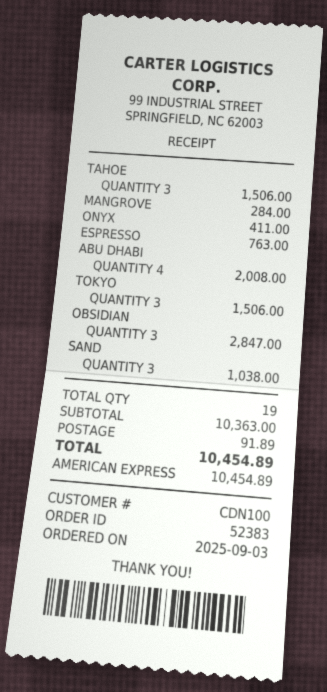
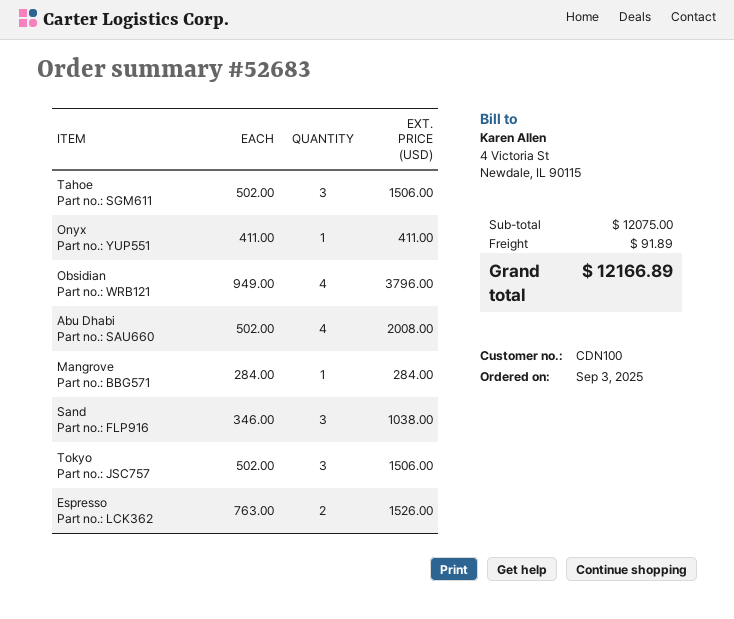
order number: 52383 -> 52683
ESPRESSO: 1 for 763.00 -> 2 for 1526.00
OBSIDIAN: 3 for 2847.00 -> 4 for 3796.00
subtotal: 10363.00 -> 12075.00
total: 10454.89 -> 12166.89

• TASK ITEM: Leave out the pictures and give the listing above again exactly.

• RESPONSE AREA:
order number: 52383 -> 52683
ESPRESSO: 1 for 763.00 -> 2 for 1526.00
OBSIDIAN: 3 for 2847.00 -> 4 for 3796.00
subtotal: 10363.00 -> 12075.00
total: 10454.89 -> 12166.89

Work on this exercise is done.